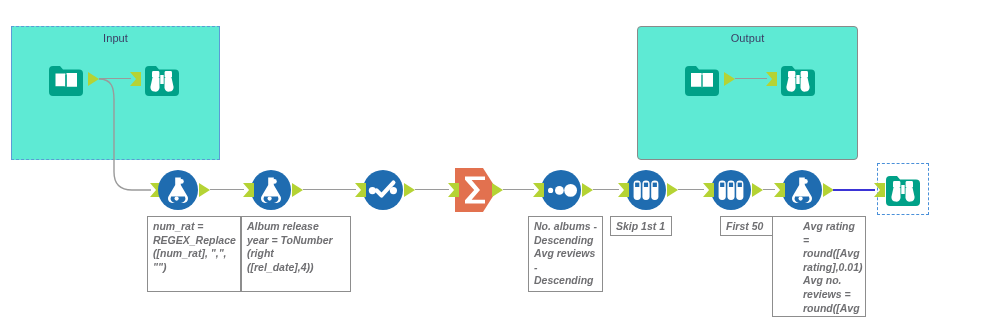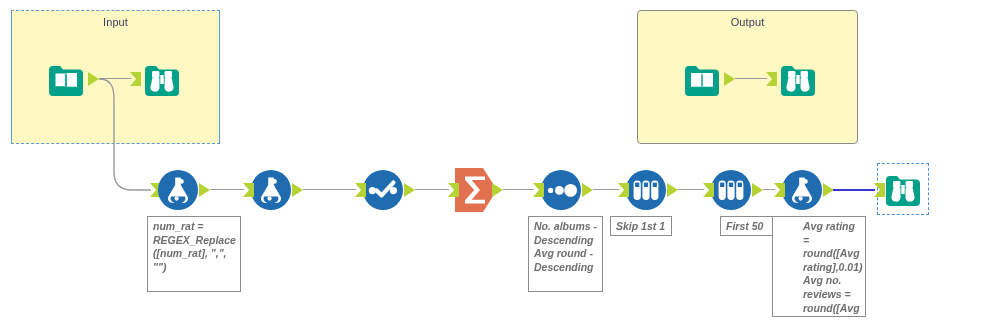--- a/index.html
+++ b/index.html
@@ -8,22 +8,23 @@
     background:#ffffff;
     font-family:"Liberation Sans", sans-serif;
     overflow:hidden;
     position:relative;
   }
   #canvas{position:absolute;left:0;top:0;width:999px;height:330px;}
 
   
   .container{
     position:absolute;
-    background:#fef9c3;
+    background:#5eead4;
     box-sizing:border-box;
+    margin-top:16px;
   }
   .container.input-box{
     left:11px;top:10px;width:209px;height:134px;
     border:1.5px solid #5b9bd5;
     border-top-style:dashed;
     border-bottom-style:dashed;
   }
   .container.output-box{
     left:637px;top:10px;width:221px;height:134px;
     border:1px solid #8a8a8a;
@@ -281,24 +282,28 @@
     </span>
   </div>
   <div class="anchor in" style="left:874px;top:183px;"></div>
   <div class="wire blue" style="left:833px;top:189px;width:42px;"></div>
 
   <div class="annot" style="left:147px;top:216px;width:94px;height:76px;">num_rat =
 REGEX_Replace
 ([num_rat], ",",
 "")</div>
 
+  <div class="annot" style="left:241px;top:216px;width:110px;height:76px;">Album release
+year = ToNumber
+(right
+([rel_date],4))</div>
 
   <div class="annot" style="left:528px;top:216px;width:75px;height:76px;">No. albums -
 Descending
-Avg round -
+Avg reviews -
 Descending</div>
 
   <div class="annot" style="left:610px;top:216px;width:62px;height:20px;">Skip 1st 1</div>
 
   <div class="annot" style="left:720px;top:216px;width:54px;height:20px;">First 50</div>
 
   <div class="annot" style="left:772px;top:216px;width:94px;height:101px;padding-left:30px;">Avg rating =
 round([Avg
 rating],0.01)
 Avg no. reviews =

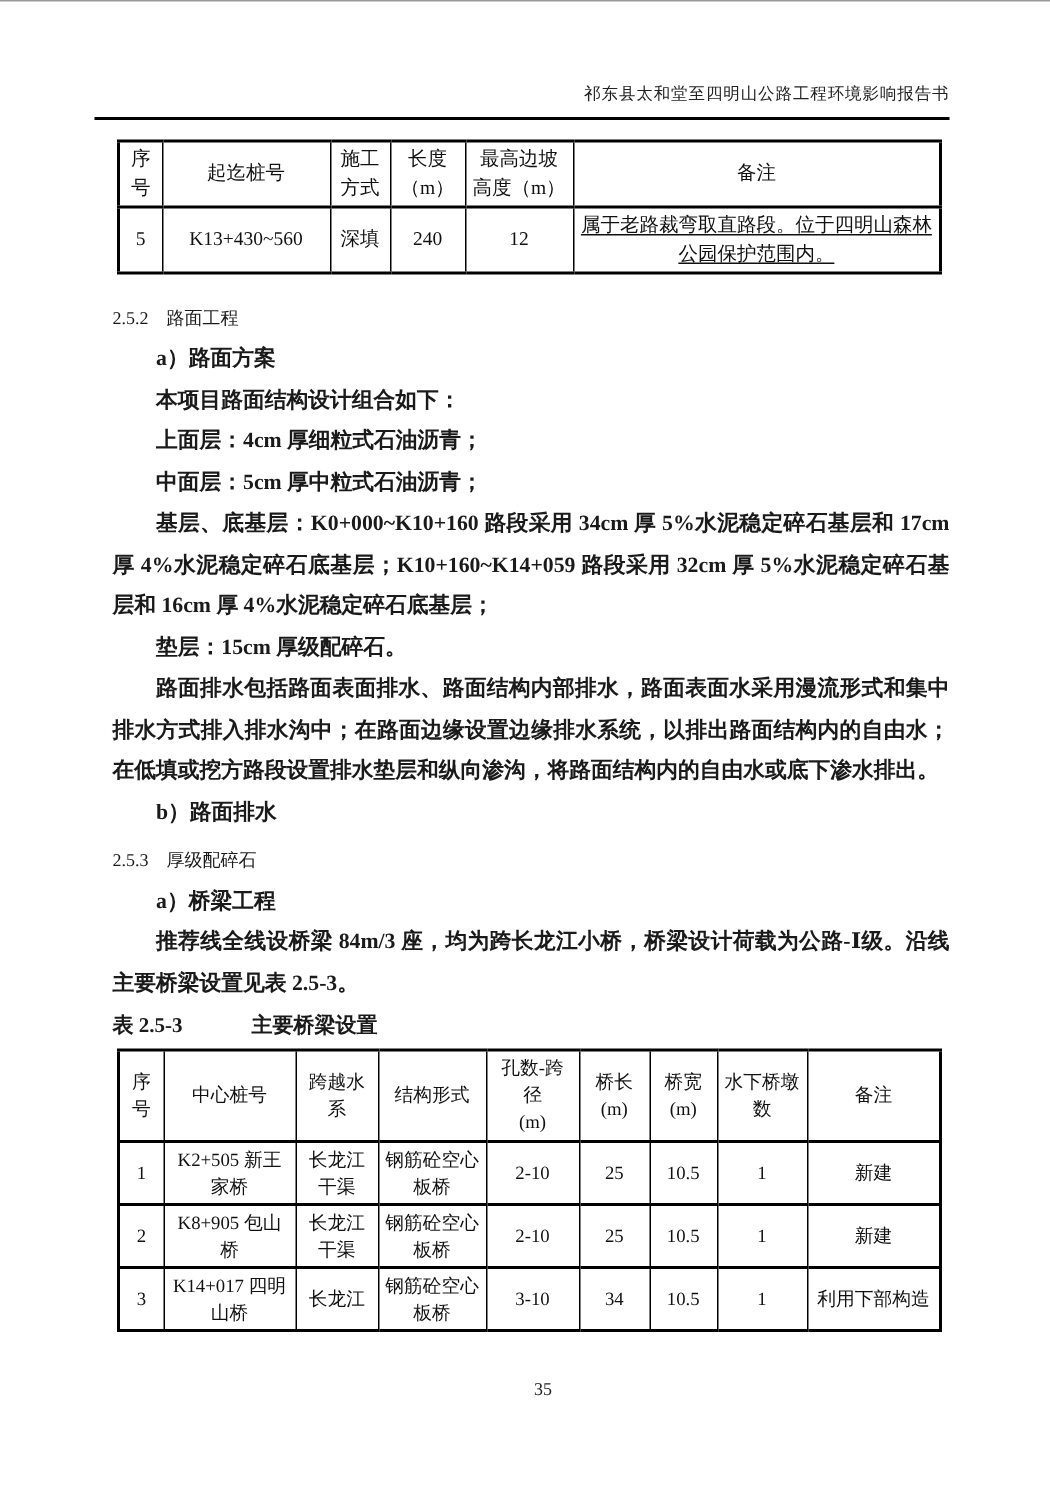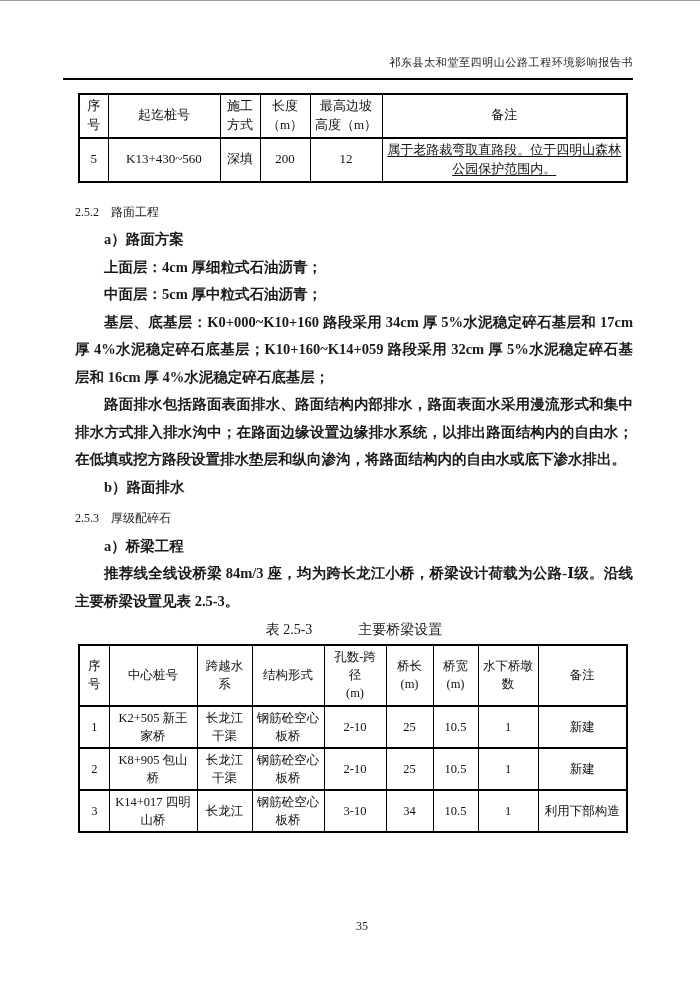--- a/index.html
+++ b/index.html
@@ -57,21 +57,21 @@
   }
   .sec-heading.first { margin-top:16px; }
   .sec-heading.later { margin-top:4px; }
   .para {
     font-size:14.5px; line-height:27.5px;
     text-align:justify; text-justify:inter-character;font-weight:bold;
   }
   .indent { text-indent:2em; }
   .table-caption {
     margin-top:3px;
-    text-align:center; font-weight:normal; font-size:14px; line-height:24px;
+    text-align:left; font-weight:bold; font-size:14px; line-height:24px;
   }
   .table-caption .cap-label { margin-right:46px; }
   .bridge-table { margin-top:2px; }
   .page-number {
     position:absolute; top:918px; left:0; width:700px;
     text-align:center; font-size:12px; color:#222;padding-left:24px;
   }
 </style>
 </head>
 <body>
@@ -104,32 +104,34 @@
           <th>最高边坡
 高度（m）</th>
           <th>备注</th>
         </tr>
       </thead>
       <tbody>
         <tr>
           <td>5</td>
           <td>K13+430~560</td>
           <td>深填</td>
-          <td>200</td>
+          <td>240</td>
           <td>12</td>
           <td><span class="remark-underline">属于老路裁弯取直路段。位于四明山森林公园保护范围内。</span></td>
         </tr>
       </tbody>
     </table>
 
     <div class="sec-heading first">2.5.2　路面工程</div>
     <div class="para indent">a）路面方案</div>
+    <div class="para indent">本项目路面结构设计组合如下：</div>
     <div class="para indent">上面层：4cm 厚细粒式石油沥青；</div>
     <div class="para indent">中面层：5cm 厚中粒式石油沥青；</div>
     <div class="para indent">基层、底基层：K0+000~K10+160 路段采用 34cm 厚 5%水泥稳定碎石基层和 17cm 厚 4%水泥稳定碎石底基层；K10+160~K14+059 路段采用 32cm 厚 5%水泥稳定碎石基层和 16cm 厚 4%水泥稳定碎石底基层；</div>
+    <div class="para indent">垫层：15cm 厚级配碎石。</div>
     <div class="para indent">路面排水包括路面表面排水、路面结构内部排水，路面表面水采用漫流形式和集中排水方式排入排水沟中；在路面边缘设置边缘排水系统，以排出路面结构内的自由水；在低填或挖方路段设置排水垫层和纵向渗沟，将路面结构内的自由水或底下渗水排出。</div>
     <div class="para indent">b）路面排水</div>
 
     <div class="sec-heading later">2.5.3　厚级配碎石</div>
     <div class="para indent">a）桥梁工程</div>
     <div class="para indent">推荐线全线设桥梁 84m/3 座，均为跨长龙江小桥，桥梁设计荷载为公路-Ⅰ级。沿线主要桥梁设置见表 2.5-3。</div>
 
     <div class="table-caption">
       <span class="cap-label">表 2.5-3</span><span>主要桥梁设置</span>
     </div>

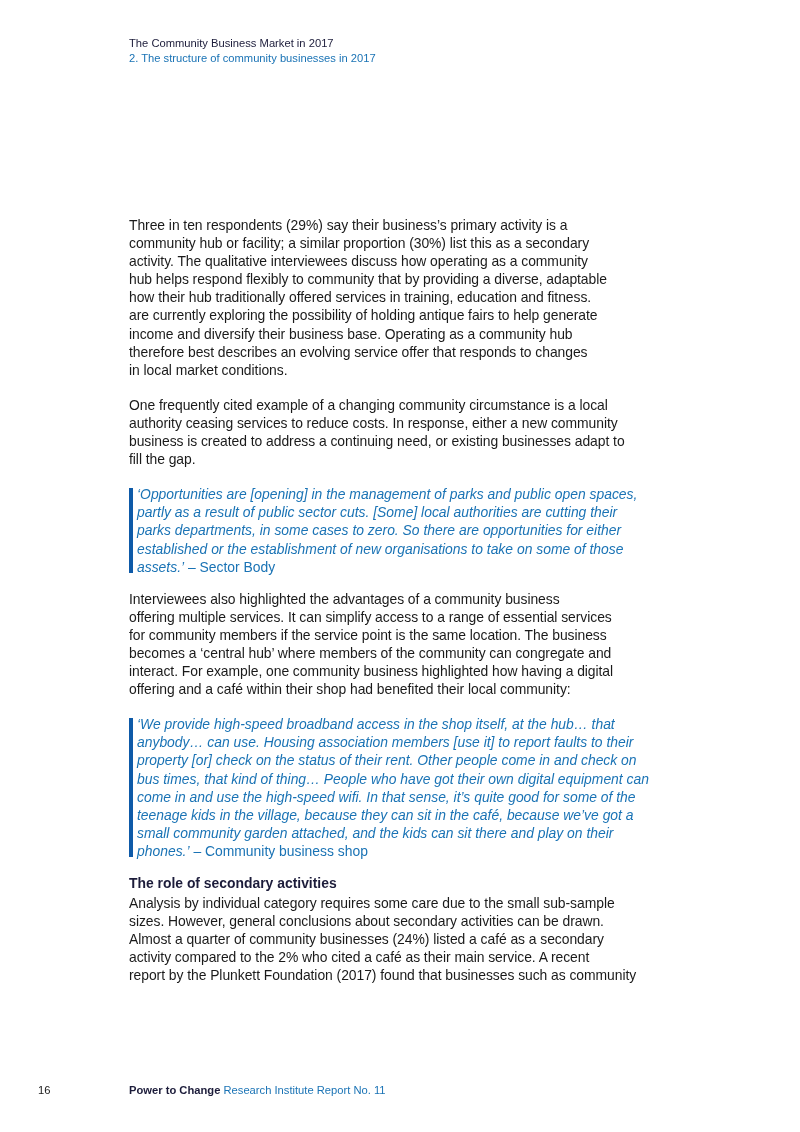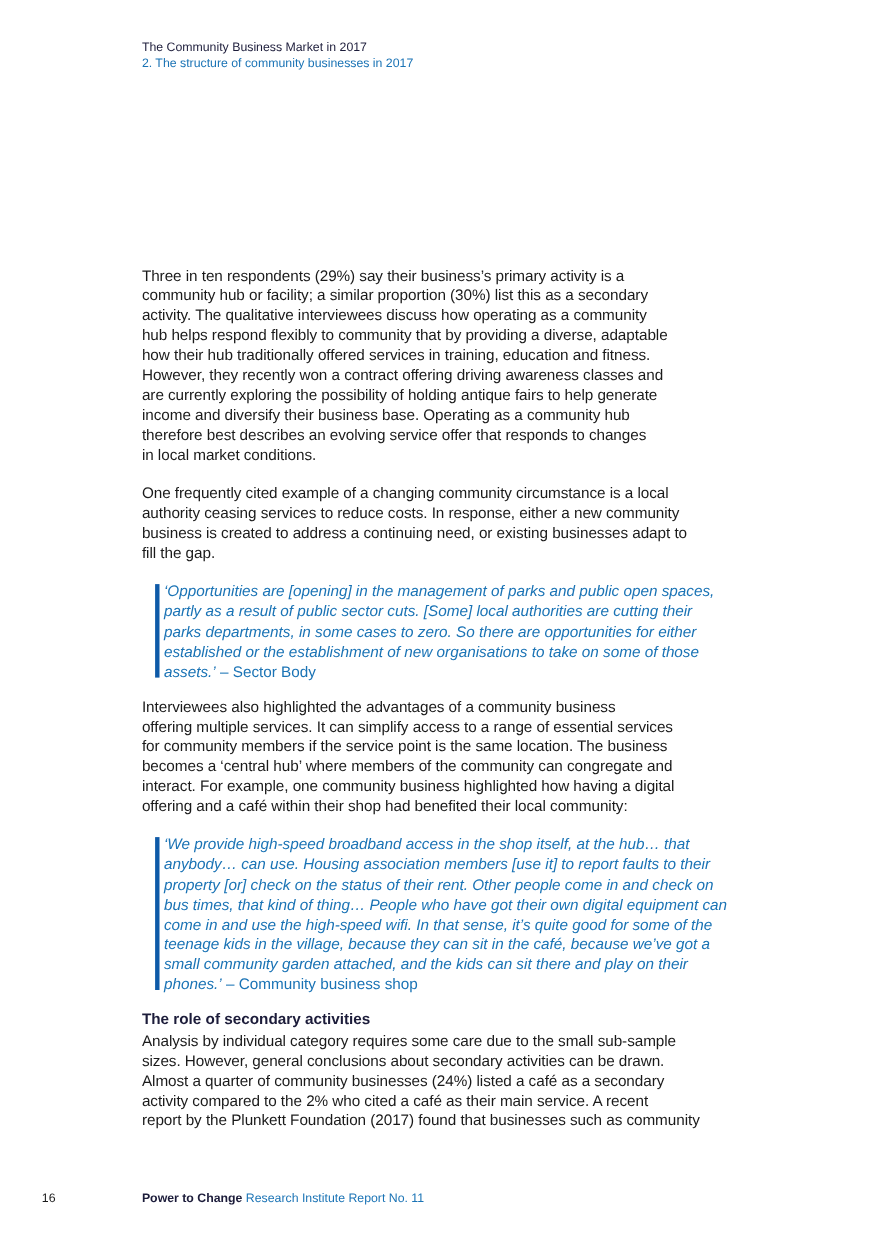--- a/index.html
+++ b/index.html
@@ -26,38 +26,38 @@
       color: #1c1c3a;
       display: block;
     }
     .running-header .section-title {
       color: #1a73b5;
       display: block;
     }
     .content {
       position: absolute;
       left: 129px;
-      top: 241px;
+      top: 216px;
       width: 535px;
     }
     .para {
       font-size: 13.9px;
       line-height: 18.1px;
       margin: 0 0 17px 0;
       color: #1a1a1a;
       letter-spacing: -0.05px;
     }
     .para .line {
       display: block;
       white-space: nowrap;
     }
     .quote {
       position: relative;
       padding-left: 8px;
-      margin: 0 0 14px 12px;
+      margin: 0 0 14px 0;
       font-size: 13.9px;
       line-height: 18.1px;
       color: #1a73b5;
     }
     .quote .bar {
       position: absolute;
       left: 0;
       top: 3px;
       bottom: 3px;
       width: 4px;
@@ -116,21 +116,20 @@
 </div>
 
 <div class="content">
 
   <div class="para">
     <span class="line">Three in ten respondents (29%) say their business’s primary activity is a</span>
     <span class="line">community hub or facility; a similar proportion (30%) list this as a secondary</span>
     <span class="line">activity. The qualitative interviewees discuss how operating as a community</span>
     <span class="line">hub helps respond flexibly to community that by providing a diverse, adaptable</span>
     <span class="line">how their hub traditionally offered services in training, education and fitness.</span>
-    <span class="line">However, they recently won a contract offering driving awareness classes and</span>
     <span class="line">are currently exploring the possibility of holding antique fairs to help generate</span>
     <span class="line">income and diversify their business base. Operating as a community hub</span>
     <span class="line">therefore best describes an evolving service offer that responds to changes</span>
     <span class="line">in local market conditions.</span>
   </div>
 
   <div class="para">
     <span class="line">One frequently cited example of a changing community circumstance is a local</span>
     <span class="line">authority ceasing services to reduce costs. In response, either a new community</span>
     <span class="line">business is created to address a continuing need, or existing businesses adapt to</span>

# # # # # # #

This calls for an exact copy of all the entries above, with the pictures omitted.

--- a/index.html
+++ b/index.html
@@ -8,22 +8,23 @@
     background:#ffffff;
     font-family:"Liberation Sans", sans-serif;
     overflow:hidden;
     position:relative;
   }
   #canvas{position:absolute;left:0;top:0;width:999px;height:330px;}
 
   
   .container{
     position:absolute;
-    background:#fef9c3;
+    background:#5eead4;
     box-sizing:border-box;
+    margin-top:16px;
   }
   .container.input-box{
     left:11px;top:10px;width:209px;height:134px;
     border:1.5px solid #5b9bd5;
     border-top-style:dashed;
     border-bottom-style:dashed;
   }
   .container.output-box{
     left:637px;top:10px;width:221px;height:134px;
     border:1px solid #8a8a8a;
@@ -281,24 +282,28 @@
     </span>
   </div>
   <div class="anchor in" style="left:874px;top:183px;"></div>
   <div class="wire blue" style="left:833px;top:189px;width:42px;"></div>
 
   <div class="annot" style="left:147px;top:216px;width:94px;height:76px;">num_rat =
 REGEX_Replace
 ([num_rat], ",",
 "")</div>
 
+  <div class="annot" style="left:241px;top:216px;width:110px;height:76px;">Album release
+year = ToNumber
+(right
+([rel_date],4))</div>
 
   <div class="annot" style="left:528px;top:216px;width:75px;height:76px;">No. albums -
 Descending
-Avg round -
+Avg reviews -
 Descending</div>
 
   <div class="annot" style="left:610px;top:216px;width:62px;height:20px;">Skip 1st 1</div>
 
   <div class="annot" style="left:720px;top:216px;width:54px;height:20px;">First 50</div>
 
   <div class="annot" style="left:772px;top:216px;width:94px;height:101px;padding-left:30px;">Avg rating =
 round([Avg
 rating],0.01)
 Avg no. reviews =

--- a/index.html
+++ b/index.html
@@ -57,21 +57,21 @@
   }
   .sec-heading.first { margin-top:16px; }
   .sec-heading.later { margin-top:4px; }
   .para {
     font-size:14.5px; line-height:27.5px;
     text-align:justify; text-justify:inter-character;font-weight:bold;
   }
   .indent { text-indent:2em; }
   .table-caption {
     margin-top:3px;
-    text-align:center; font-weight:normal; font-size:14px; line-height:24px;
+    text-align:left; font-weight:bold; font-size:14px; line-height:24px;
   }
   .table-caption .cap-label { margin-right:46px; }
   .bridge-table { margin-top:2px; }
   .page-number {
     position:absolute; top:918px; left:0; width:700px;
     text-align:center; font-size:12px; color:#222;padding-left:24px;
   }
 </style>
 </head>
 <body>
@@ -104,32 +104,34 @@
           <th>最高边坡
 高度（m）</th>
           <th>备注</th>
         </tr>
       </thead>
       <tbody>
         <tr>
           <td>5</td>
           <td>K13+430~560</td>
           <td>深填</td>
-          <td>200</td>
+          <td>240</td>
           <td>12</td>
           <td><span class="remark-underline">属于老路裁弯取直路段。位于四明山森林公园保护范围内。</span></td>
         </tr>
       </tbody>
     </table>
 
     <div class="sec-heading first">2.5.2　路面工程</div>
     <div class="para indent">a）路面方案</div>
+    <div class="para indent">本项目路面结构设计组合如下：</div>
     <div class="para indent">上面层：4cm 厚细粒式石油沥青；</div>
     <div class="para indent">中面层：5cm 厚中粒式石油沥青；</div>
     <div class="para indent">基层、底基层：K0+000~K10+160 路段采用 34cm 厚 5%水泥稳定碎石基层和 17cm 厚 4%水泥稳定碎石底基层；K10+160~K14+059 路段采用 32cm 厚 5%水泥稳定碎石基层和 16cm 厚 4%水泥稳定碎石底基层；</div>
+    <div class="para indent">垫层：15cm 厚级配碎石。</div>
     <div class="para indent">路面排水包括路面表面排水、路面结构内部排水，路面表面水采用漫流形式和集中排水方式排入排水沟中；在路面边缘设置边缘排水系统，以排出路面结构内的自由水；在低填或挖方路段设置排水垫层和纵向渗沟，将路面结构内的自由水或底下渗水排出。</div>
     <div class="para indent">b）路面排水</div>
 
     <div class="sec-heading later">2.5.3　厚级配碎石</div>
     <div class="para indent">a）桥梁工程</div>
     <div class="para indent">推荐线全线设桥梁 84m/3 座，均为跨长龙江小桥，桥梁设计荷载为公路-Ⅰ级。沿线主要桥梁设置见表 2.5-3。</div>
 
     <div class="table-caption">
       <span class="cap-label">表 2.5-3</span><span>主要桥梁设置</span>
     </div>

--- a/index.html
+++ b/index.html
@@ -26,38 +26,38 @@
       color: #1c1c3a;
       display: block;
     }
     .running-header .section-title {
       color: #1a73b5;
       display: block;
     }
     .content {
       position: absolute;
       left: 129px;
-      top: 241px;
+      top: 216px;
       width: 535px;
     }
     .para {
       font-size: 13.9px;
       line-height: 18.1px;
       margin: 0 0 17px 0;
       color: #1a1a1a;
       letter-spacing: -0.05px;
     }
     .para .line {
       display: block;
       white-space: nowrap;
     }
     .quote {
       position: relative;
       padding-left: 8px;
-      margin: 0 0 14px 12px;
+      margin: 0 0 14px 0;
       font-size: 13.9px;
       line-height: 18.1px;
       color: #1a73b5;
     }
     .quote .bar {
       position: absolute;
       left: 0;
       top: 3px;
       bottom: 3px;
       width: 4px;
@@ -116,21 +116,20 @@
 </div>
 
 <div class="content">
 
   <div class="para">
     <span class="line">Three in ten respondents (29%) say their business’s primary activity is a</span>
     <span class="line">community hub or facility; a similar proportion (30%) list this as a secondary</span>
     <span class="line">activity. The qualitative interviewees discuss how operating as a community</span>
     <span class="line">hub helps respond flexibly to community that by providing a diverse, adaptable</span>
     <span class="line">how their hub traditionally offered services in training, education and fitness.</span>
-    <span class="line">However, they recently won a contract offering driving awareness classes and</span>
     <span class="line">are currently exploring the possibility of holding antique fairs to help generate</span>
     <span class="line">income and diversify their business base. Operating as a community hub</span>
     <span class="line">therefore best describes an evolving service offer that responds to changes</span>
     <span class="line">in local market conditions.</span>
   </div>
 
   <div class="para">
     <span class="line">One frequently cited example of a changing community circumstance is a local</span>
     <span class="line">authority ceasing services to reduce costs. In response, either a new community</span>
     <span class="line">business is created to address a continuing need, or existing businesses adapt to</span>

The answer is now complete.